Their fees in care homes are paid largely by local authorities; it is the biggest single cost they bear, despite falling five per cent over the past three years. But with budgets being cut, councils are paying well below market rates for residential care. This forces poorer old people to fund austerity measures by subsidising their own care, and further drives the cost-cutting that scars the sector, increasing risks of inhumane services and neglect.

The long-term implications are alarming. By the time I become a centenarian, Britain will need three times as many residential care centres as we have now. But the bulk of new homes are being built in better-off areas where higher fees can be charged, further eroding decent services in poorer parts of the North and Midlands. Will the legacy see our pensioners, like those in Germany, exported to cheaper homes abroad?

Additionally, as five major charities pointed out in a report last month, one-third of social care spending goes on people with disabilities under 65. Many can only dream of having a job and earning enough to buy their home and subsidise their own care, such is the discrimination they face in society or the nature of their disabilities.

Yet getting on for half the disabled people needing social care are failing to get their most basic needs met; they are left worrying about washing and dressing each day, not disposing of assets worth hundreds of thousands of pounds. Insurance is no solution if people’s needs are so acute that they are uninsurable.
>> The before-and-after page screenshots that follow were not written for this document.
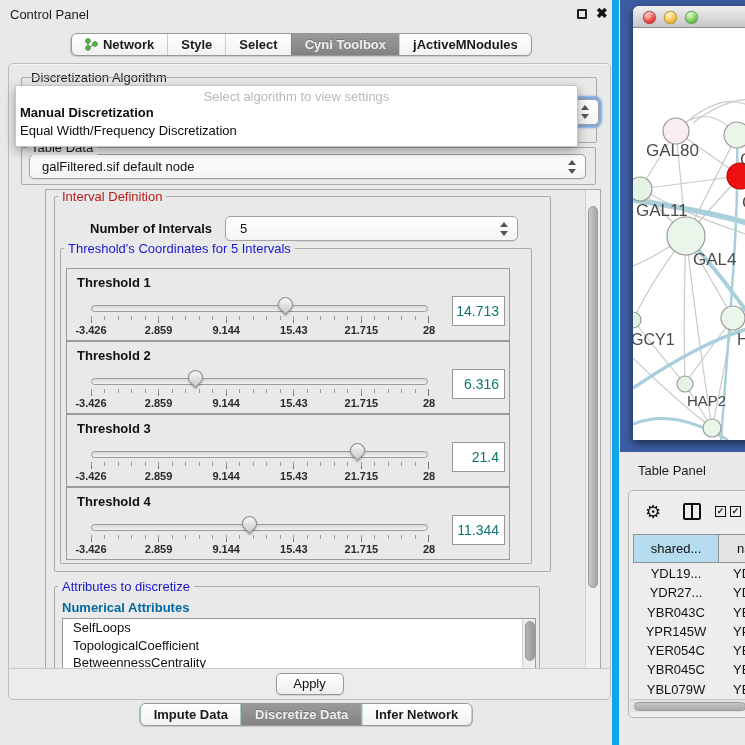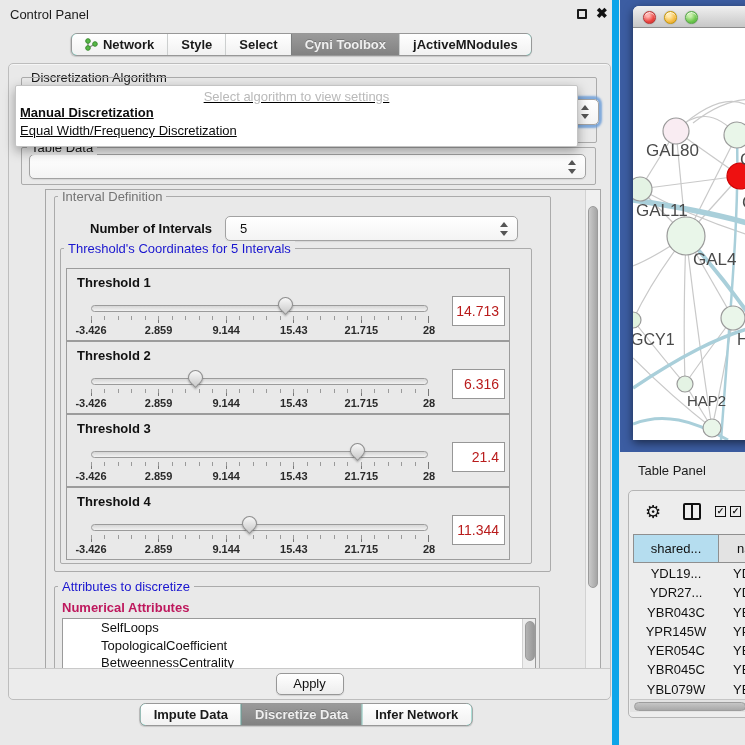--- a/index.html
+++ b/index.html
@@ -154,7 +154,7 @@
           </span>
       </div>
 
-      <div id="algo-popup" style="left:6px; top:21px;text-decoration:underline;">
+      <div id="algo-popup" style="left:6px; top:21px;">
         <div class="prompt">Select algorithm to view settings</div>
         <div class="opt b">Manual Discretization</div>
         <div class="opt">Equal Width/Frequency Discretization</div>

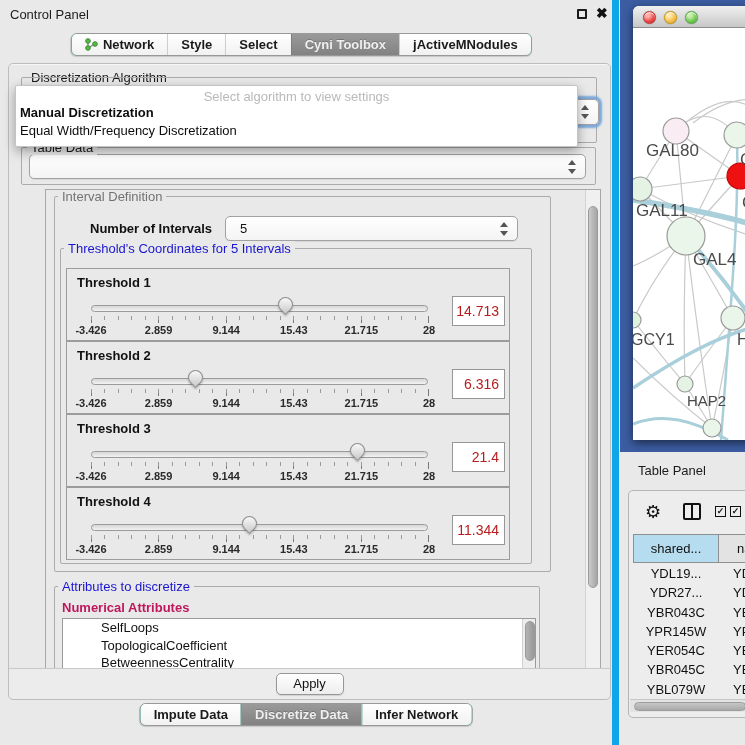--- a/index.html
+++ b/index.html
@@ -163,6 +163,7 @@
       <span class="group-title gt-black" style="left:18px; top:76px;">Table Data</span>
       <div class="group-box" style="left:12px; top:83px; width:575px; height:38px;"></div>
       <div class="combo" style="left:20px; top:90px; width:557px; height:25px;">
+        <span class="val">galFiltered.sif default node</span>
         <span class="stepper">
             <i class="up"></i>
             <i class="dn"></i>

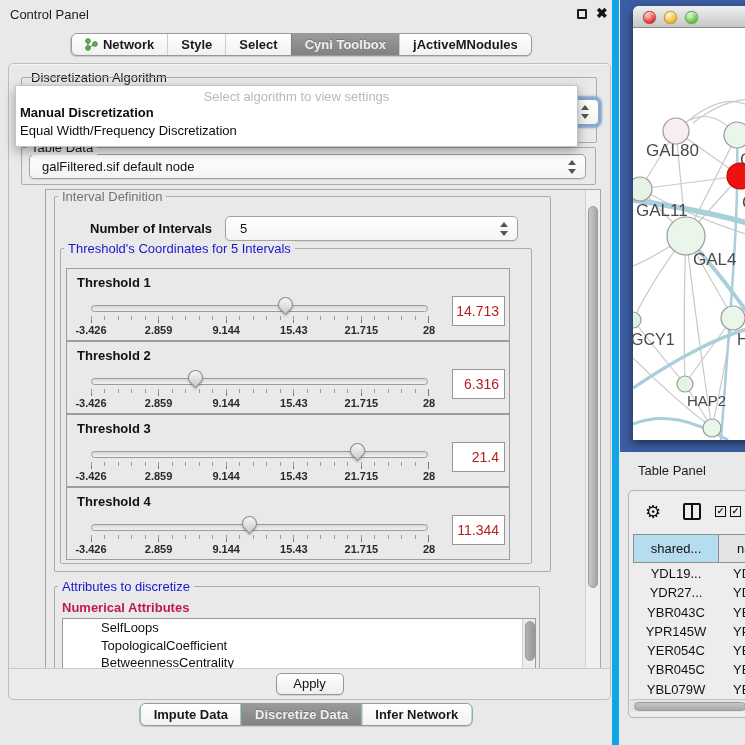--- a/index.html
+++ b/index.html
@@ -22,7 +22,7 @@
   .outer-panel { position:absolute; left:8px; top:63px; width:603px; height:637px; background:#e9e9e9; border:1px solid #bdbdbd; border-radius:5px; box-shadow:inset 0 1px 0 #f6f6f6; }
 
   .group-title { position:absolute; background:#e9e9e9; padding:0 4px; font-size:13px; z-index:2; }
-  .gt-black { color:#1a1a1a; } .gt-blue { color:#1a16cf; } .gt-green { color:#737373; }
+  .gt-black { color:#1a1a1a; } .gt-blue { color:#1a16cf; } .gt-green { color:#b91c1c; }
   .group-box { position:absolute; border:1px solid #ababab; border-radius:2px; }
 
   

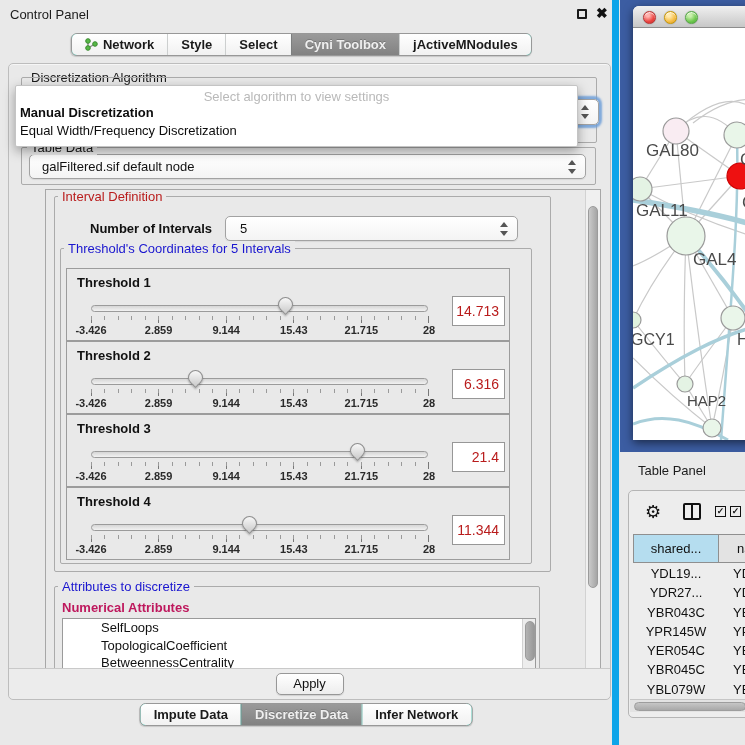--- a/index.html
+++ b/index.html
@@ -56,7 +56,7 @@
   .ticks-minor { position:absolute; left:0; top:47px; width:332px; height:4px; background:repeating-linear-gradient(90deg,#9a9a9a 0 1px,transparent 1px 13.48px); }
   .ticklabels { position:absolute; left:0; top:55px; width:338px; height:13px; }
   .ticklab { position:absolute; transform:translateX(-50%); font-size:11px; font-weight:bold; color:#2a2a2a; white-space:nowrap; }
-  .t-value { position:absolute; left:385px; top:27px; width:53px; height:30px; background:#fff; border:1px solid #979797; font-size:14px; color:#b91c1c; text-align:right; line-height:28px; padding-right:5px; }
+  .t-value { position:absolute; left:385px; top:27px; width:53px; height:30px; background:#fff; border:1px solid #979797; font-size:14px; color:#0f766e; text-align:right; line-height:28px; padding-right:5px; }
 
   
   #attr-list { position:absolute; left:60px; top:428px; width:474px; height:58px; background:#fff; border:1px solid #9a9a9a; overflow:hidden; }

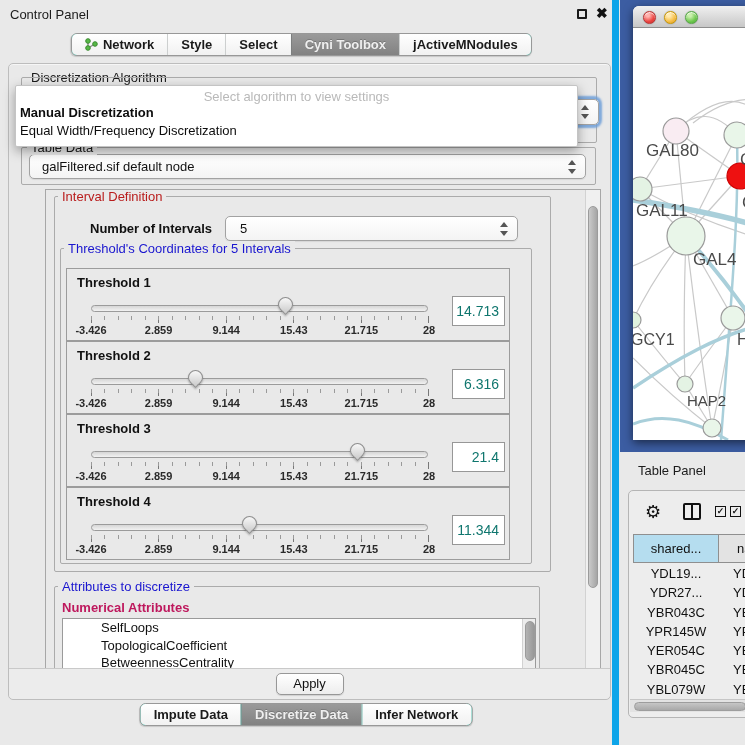--- a/index.html
+++ b/index.html
@@ -265,7 +265,7 @@
 
         <span class="group-title gt-blue" style="left:12px; top:389px;">Attributes to discretize</span>
         <div class="group-box" style="left:8px; top:396px; width:486px; height:120px;"></div>
-        <span style="position:absolute; left:16px; top:410px; font-size:13px; font-weight:bold; color:#be185d;">Numerical Attributes</span>
+        <span style="position:absolute; left:16px; top:410px; font-size:13px; font-weight:bold; color:#0369a1;">Numerical Attributes</span>
         <div id="attr-list" style="left:16px;padding-left:28px;">
 
         <div class="attr-item">SelfLoops</div>

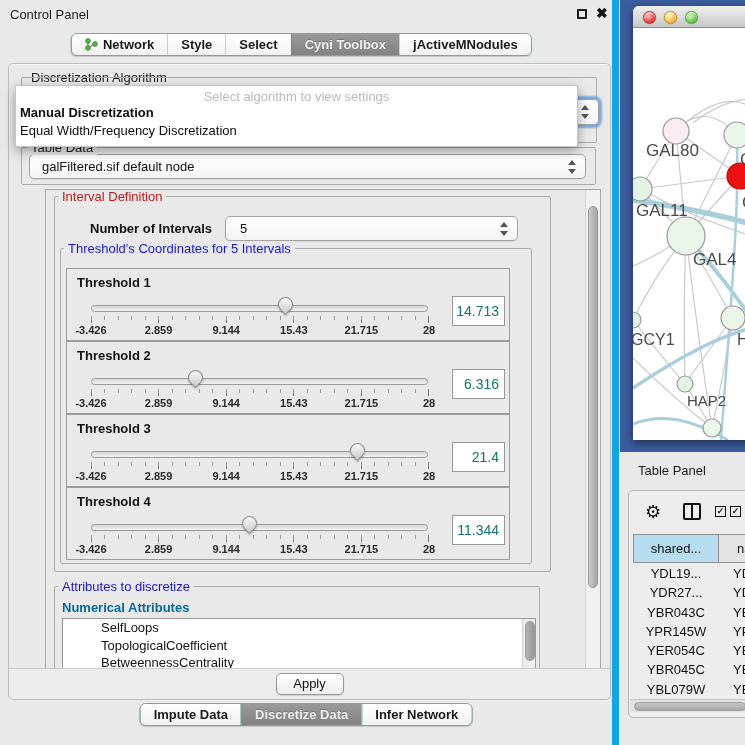--- a/index.html
+++ b/index.html
@@ -266,7 +266,7 @@
         <span class="group-title gt-blue" style="left:12px; top:389px;">Attributes to discretize</span>
         <div class="group-box" style="left:8px; top:396px; width:486px; height:120px;"></div>
         <span style="position:absolute; left:16px; top:410px; font-size:13px; font-weight:bold; color:#0369a1;">Numerical Attributes</span>
-        <div id="attr-list" style="left:16px;padding-left:28px;">
+        <div id="attr-list" style="left:16px;">
 
         <div class="attr-item">SelfLoops</div>
             <div class="attr-item">TopologicalCoefficient</div>

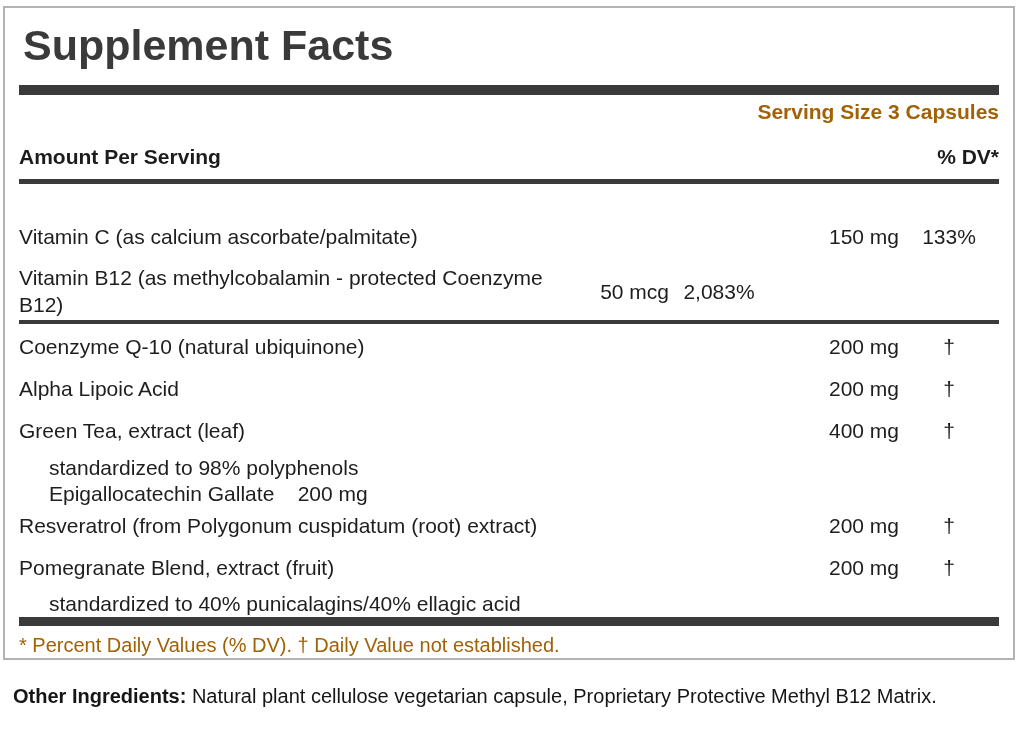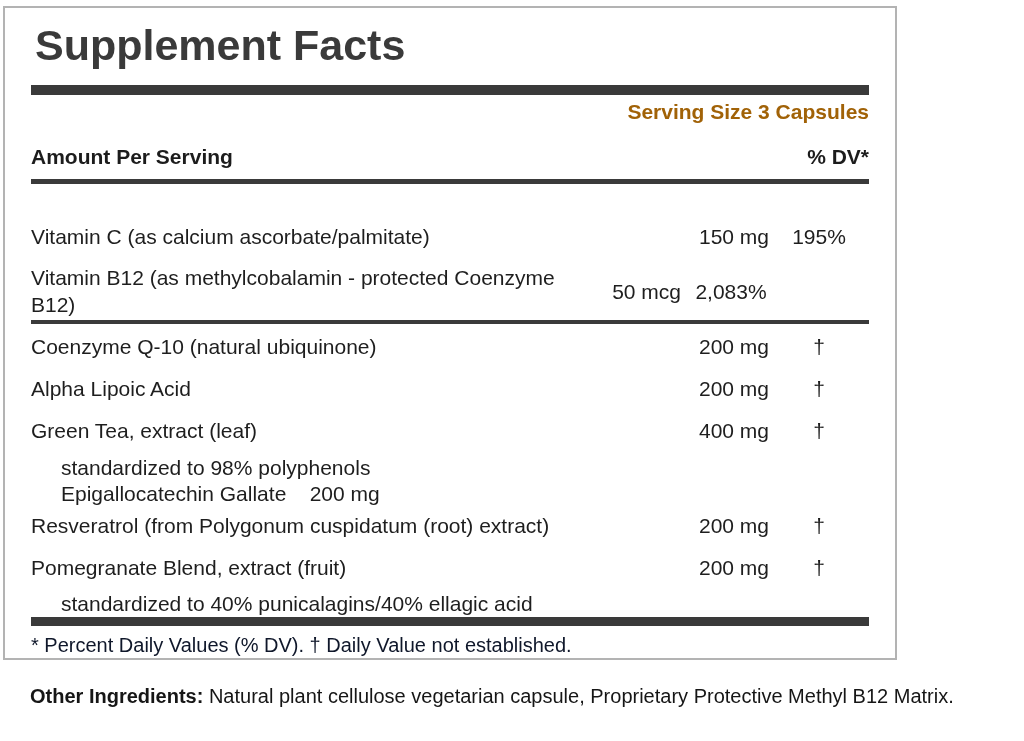--- a/index.html
+++ b/index.html
@@ -14,11 +14,11 @@
   .panel {
     position: absolute;
     left: 3px; top: 6px;
-    width: 894px; height: 654px;
+    width: 1012px; height: 654px;
     border: 2px solid #b3b3b3;
     box-sizing: border-box;
     background: #ffffff;
-    padding: 0 26px;
+    padding: 0 14px;
   }
   .title {
     margin: 14px 0 0 4px;

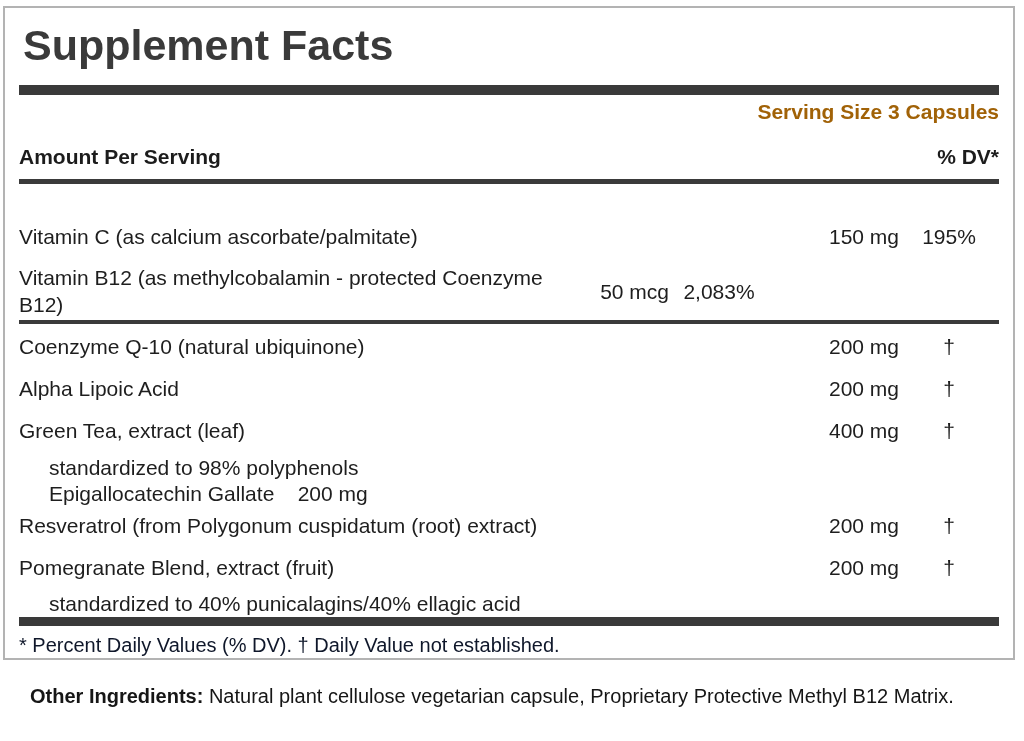--- a/index.html
+++ b/index.html
@@ -113,7 +113,7 @@
     <div class="row">
       <span class="name">Vitamin C (as calcium ascorbate/palmitate)</span>
       <span class="amt">150 mg</span>
-      <span class="dv">195%</span>
+      <span class="dv">133%</span>
     </div>
 
     <div class="row two-line">

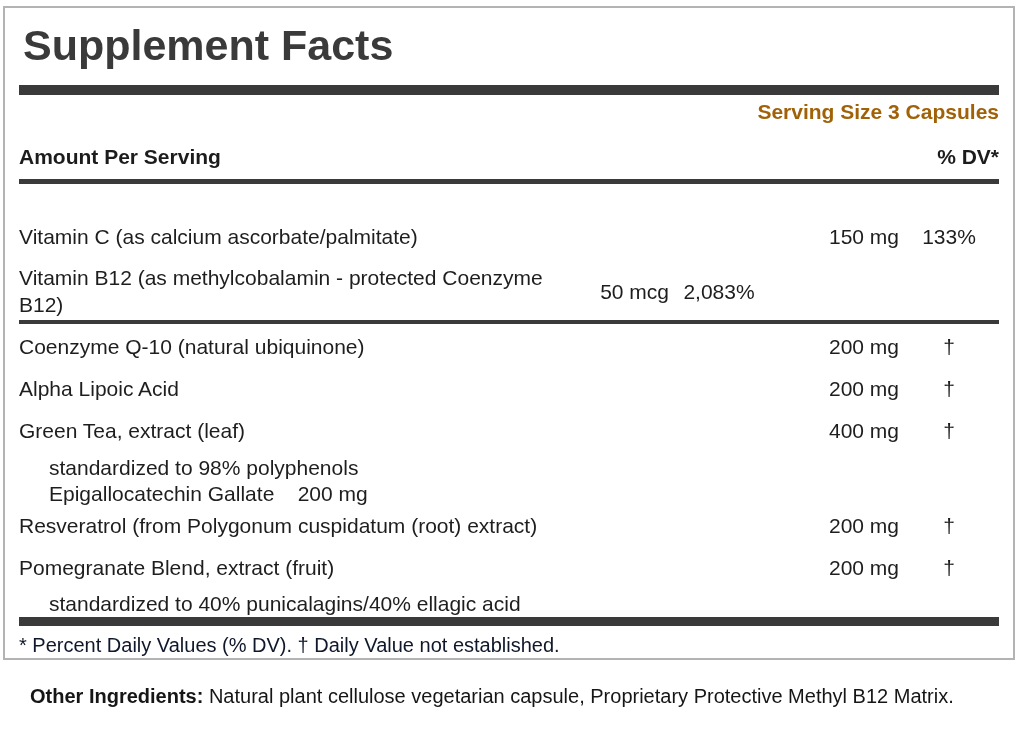--- a/index.html
+++ b/index.html
@@ -78,7 +78,7 @@
     margin-top: 7px;
     font-size: 20px;
     line-height: 24px;
-    color: #0f172a;
+    color: #a16207;
   }
   .other {
     position: absolute;

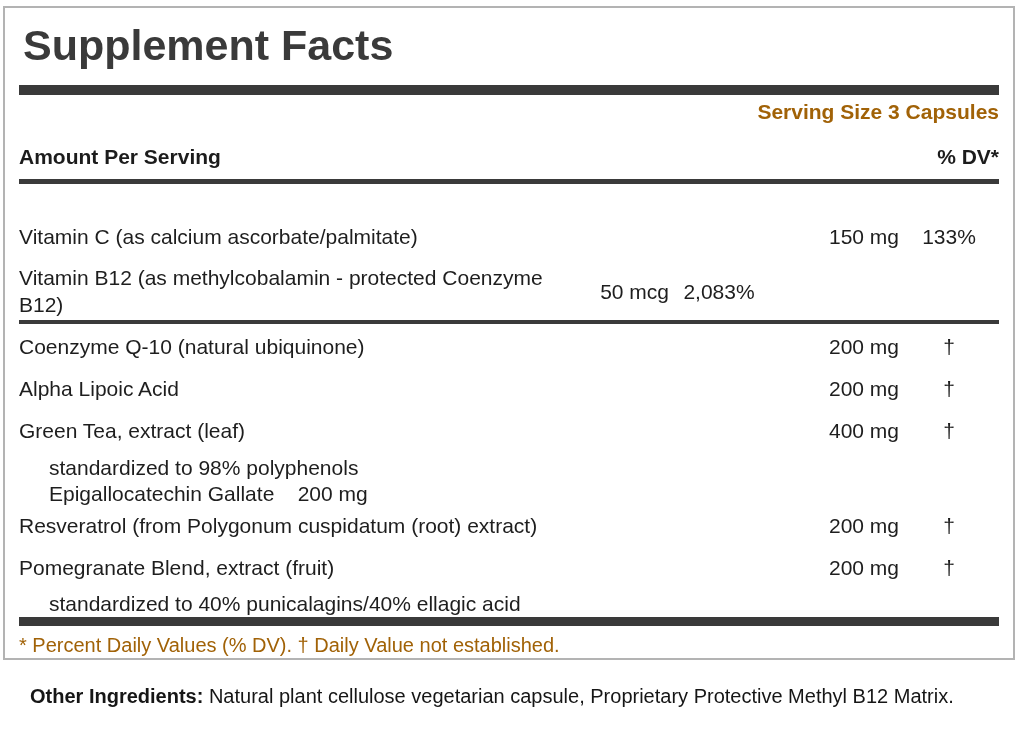--- a/index.html
+++ b/index.html
@@ -82,7 +82,7 @@
   }
   .other {
     position: absolute;
-    left: 30px; top: 678px;
+    left: 13px; top: 678px;
     width: 960px;
     font-size: 20px;
     line-height: 37px;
At the heart of these issues is a false and nonsensical distinction between social and health care. Old people with arthritis get physiotherapy in some areas that see this as part of the health service, while others are told it is means-tested social care. The same can apply with costly incontinence pads for a stroke victim. Carers, meanwhile, know the nightmare of waiting for agreed services while funders bicker over who stumps up cash.

These issues will become more acute as society ages and public funds are stretched thinner and thinner. Politicians love to talk about integrating health and social care while empowering patients, especially in opposition; they need to make it happen. These long-awaited social care reforms are a small step forward – but it is just the start of a long journey if Britain wants to show it really cares for its elderly and disabled citizens.